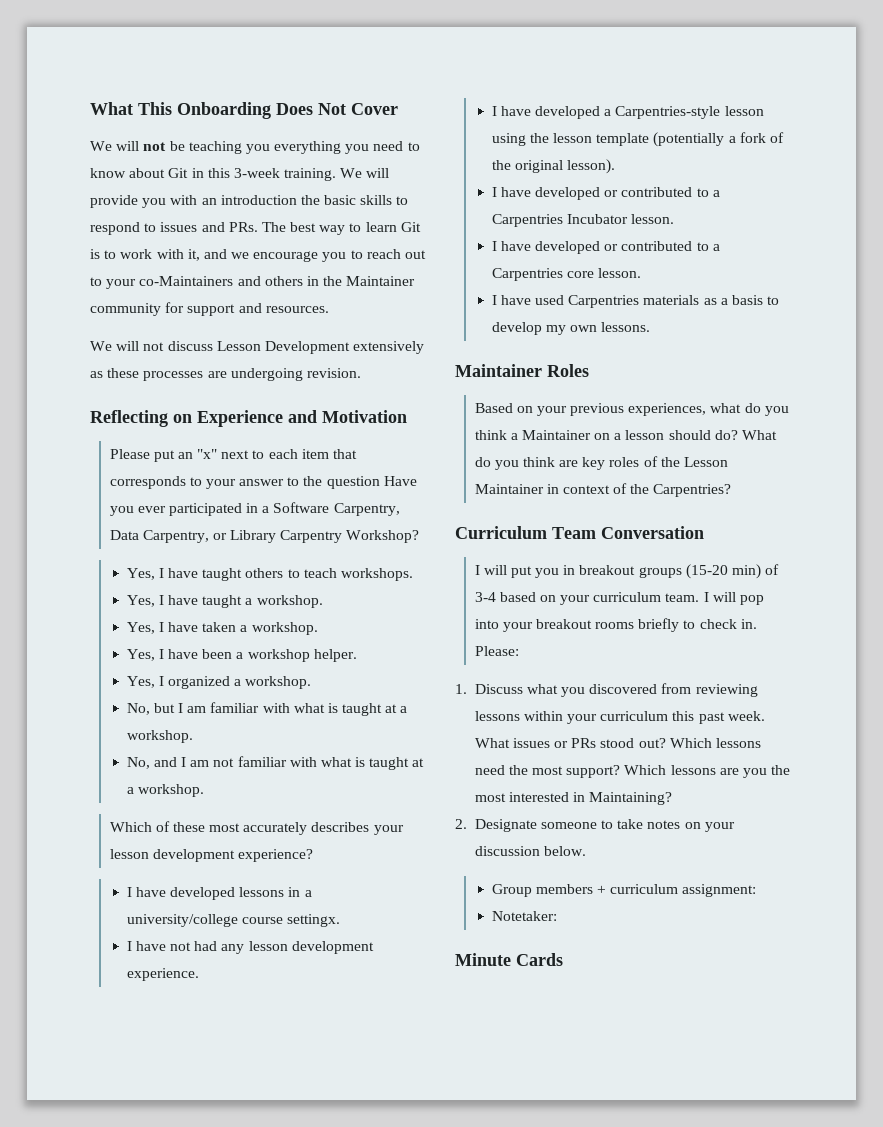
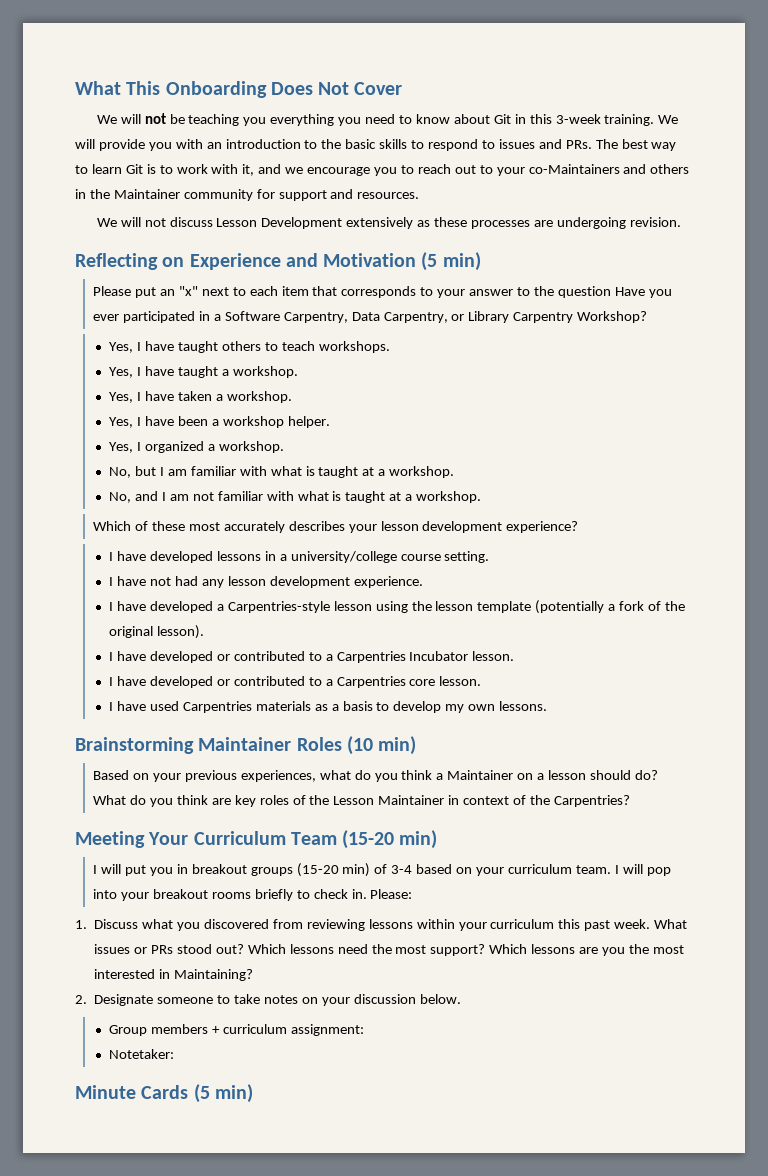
- We will provide you with an introduction the basic skills to respond to issues and PRs. The best way to learn Git is to work with it, and we encourage you to reach out to your co-Maintainers and others in the Maintainer community for support and resources.
+ We will provide you with an introduction to the basic skills to respond to issues and PRs. The best way to learn Git is to work with it, and we encourage you to reach out to your co-Maintainers and others in the Maintainer community for support and resources.
- Reflecting on Experience and Motivation
+ Reflecting on Experience and Motivation (5 min)
- I have developed lessons in a university/college course settingx.
+ I have developed lessons in a university/college course setting.
- Maintainer Roles
+ Brainstorming Maintainer Roles (10 min)
- Curriculum Team Conversation
+ Meeting Your Curriculum Team (15-20 min)
- Minute Cards
+ Minute Cards (5 min)

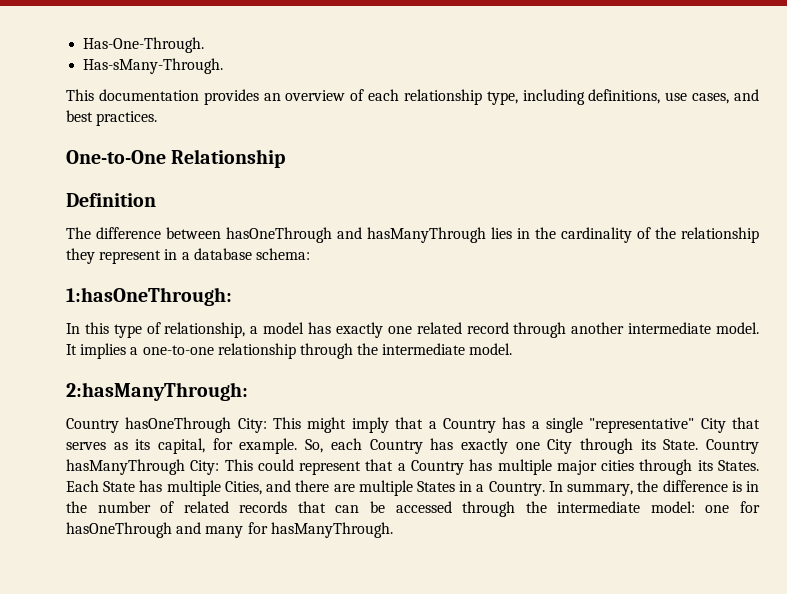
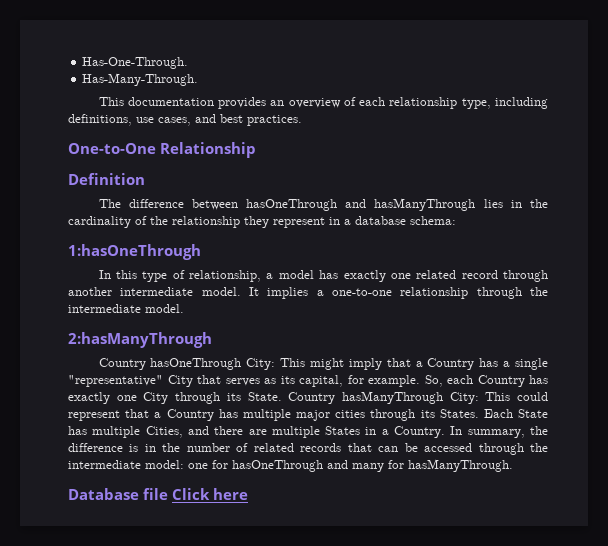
- Has-sMany-Through.
+ Has-Many-Through.
- 1:hasOneThrough:
+ 1:hasOneThrough
- 2:hasManyThrough:
+ 2:hasManyThrough
+ Database file Click here

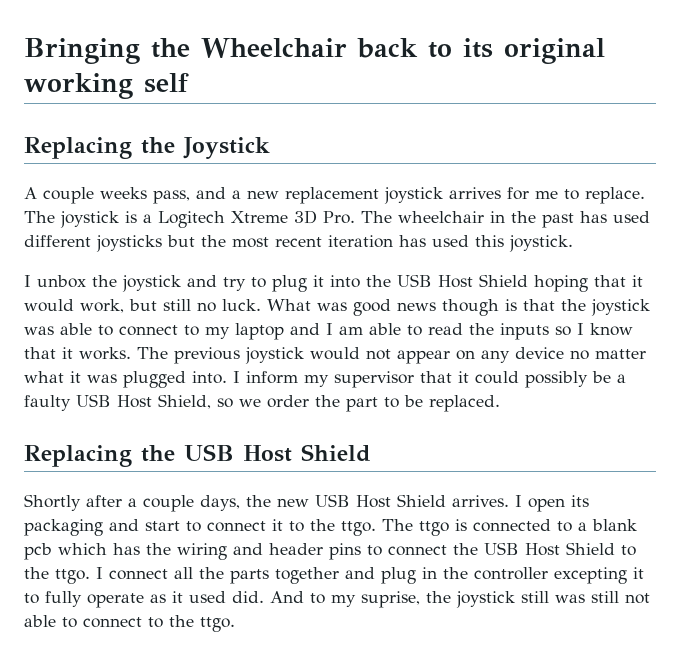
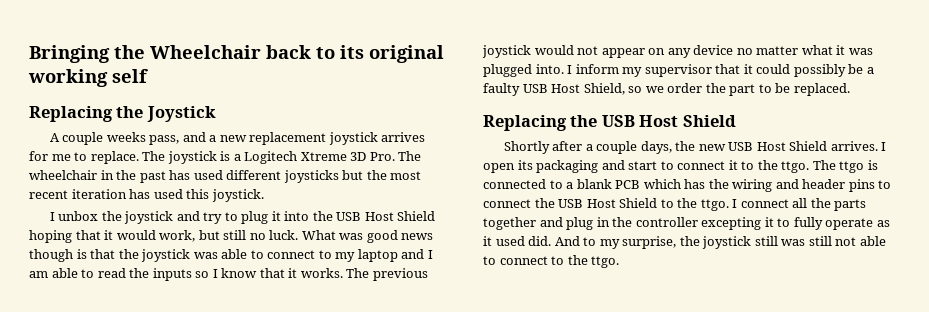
- The ttgo is connected to a blank pcb which has the wiring and header pins to connect the USB Host Shield to the ttgo.
+ The ttgo is connected to a blank PCB which has the wiring and header pins to connect the USB Host Shield to the ttgo.
- And to my suprise, the joystick still was still not able to connect to the ttgo.
+ And to my surprise, the joystick still was still not able to connect to the ttgo.

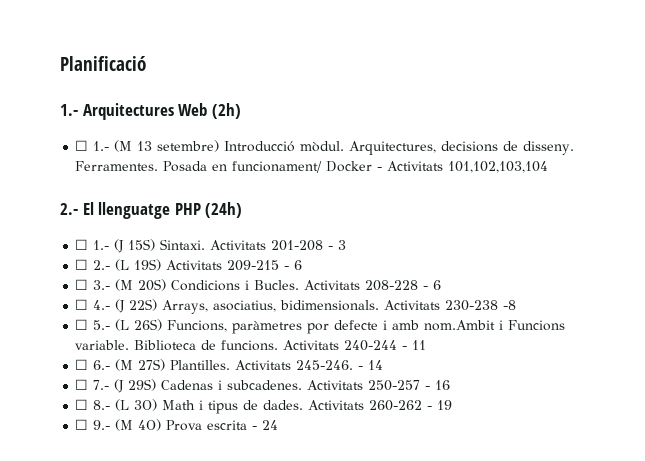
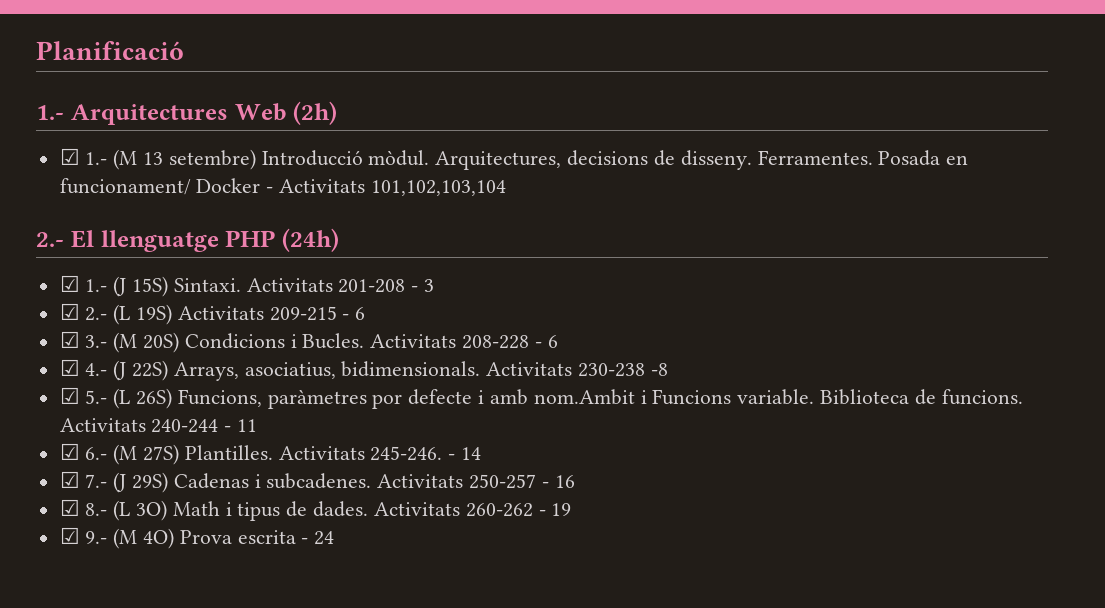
- ☐ 1.- (M 13 setembre) Introducció mòdul.
+ ☑ 1.- (M 13 setembre) Introducció mòdul.
- ☐ 1.- (J 15S) Sintaxi.
+ ☑ 1.- (J 15S) Sintaxi.
- ☐ 2.- (L 19S) Activitats 209-215 - 6
+ ☑ 2.- (L 19S) Activitats 209-215 - 6
- ☐ 3.- (M 20S) Condicions i Bucles.
+ ☑ 3.- (M 20S) Condicions i Bucles.
- ☐ 4.- (J 22S) Arrays, asociatius, bidimensionals.
+ ☑ 4.- (J 22S) Arrays, asociatius, bidimensionals.
- ☐ 5.- (L 26S) Funcions, paràmetres por defecte i amb nom.Ambit i Funcions variable.
+ ☑ 5.- (L 26S) Funcions, paràmetres por defecte i amb nom.Ambit i Funcions variable.
- ☐ 6.- (M 27S) Plantilles.
+ ☑ 6.- (M 27S) Plantilles.
- ☐ 7.- (J 29S) Cadenas i subcadenes.
+ ☑ 7.- (J 29S) Cadenas i subcadenes.
- ☐ 8.- (L 3O) Math i tipus de dades.
+ ☑ 8.- (L 3O) Math i tipus de dades.
- ☐ 9.- (M 4O) Prova escrita - 24
+ ☑ 9.- (M 4O) Prova escrita - 24

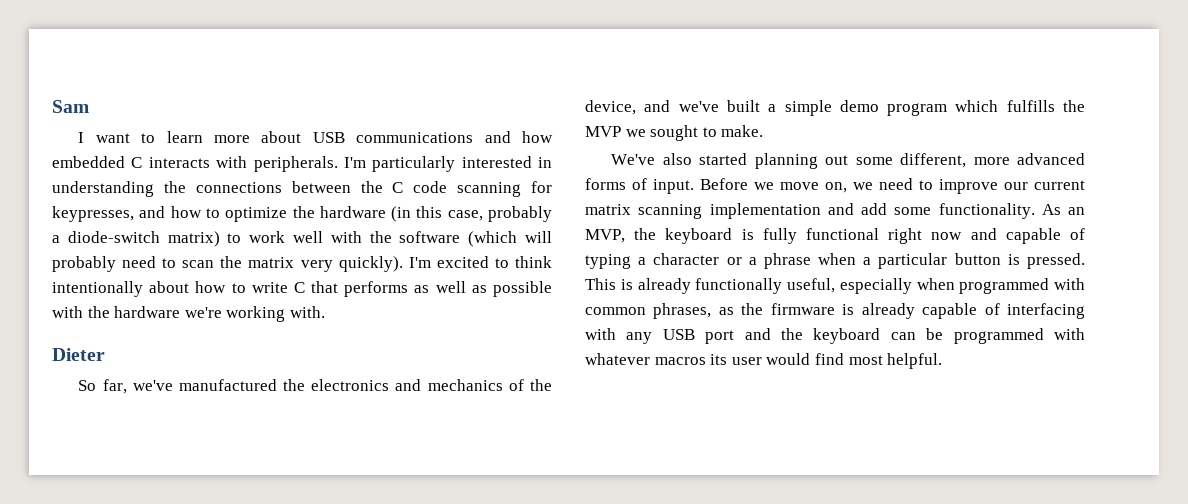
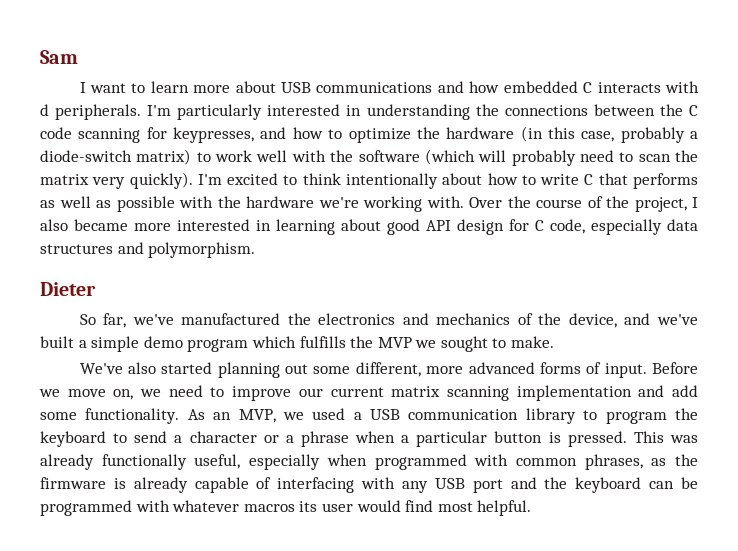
- I want to learn more about USB communications and how embedded C interacts with peripherals.
+ I want to learn more about USB communications and how embedded C interacts with d peripherals.
+ Over the course of the project, I also became more interested in learning about good API design for C code, especially data structures and polymorphism.
- As an MVP, the keyboard is fully functional right now and capable of typing a character or a phrase when a particular button is pressed.
+ As an MVP, we used a USB communication library to program the keyboard to send a character or a phrase when a particular button is pressed.
- This is already functionally useful, especially when programmed with common phrases, as the firmware is already capable of interfacing with any USB port and the keyboard can be programmed with whatever macros its user would find most helpful.
+ This was already functionally useful, especially when programmed with common phrases, as the firmware is already capable of interfacing with any USB port and the keyboard can be programmed with whatever macros its user would find most helpful.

## Your task
Exact repetition is the task: every line from the start of the data to the line with "- Maintainer Roles", inclusive, and none after it, pictures omitted.

## Result
- We will provide you with an introduction the basic skills to respond to issues and PRs. The best way to learn Git is to work with it, and we encourage you to reach out to your co-Maintainers and others in the Maintainer community for support and resources.
+ We will provide you with an introduction to the basic skills to respond to issues and PRs. The best way to learn Git is to work with it, and we encourage you to reach out to your co-Maintainers and others in the Maintainer community for support and resources.
- Reflecting on Experience and Motivation
+ Reflecting on Experience and Motivation (5 min)
- I have developed lessons in a university/college course settingx.
+ I have developed lessons in a university/college course setting.
- Maintainer Roles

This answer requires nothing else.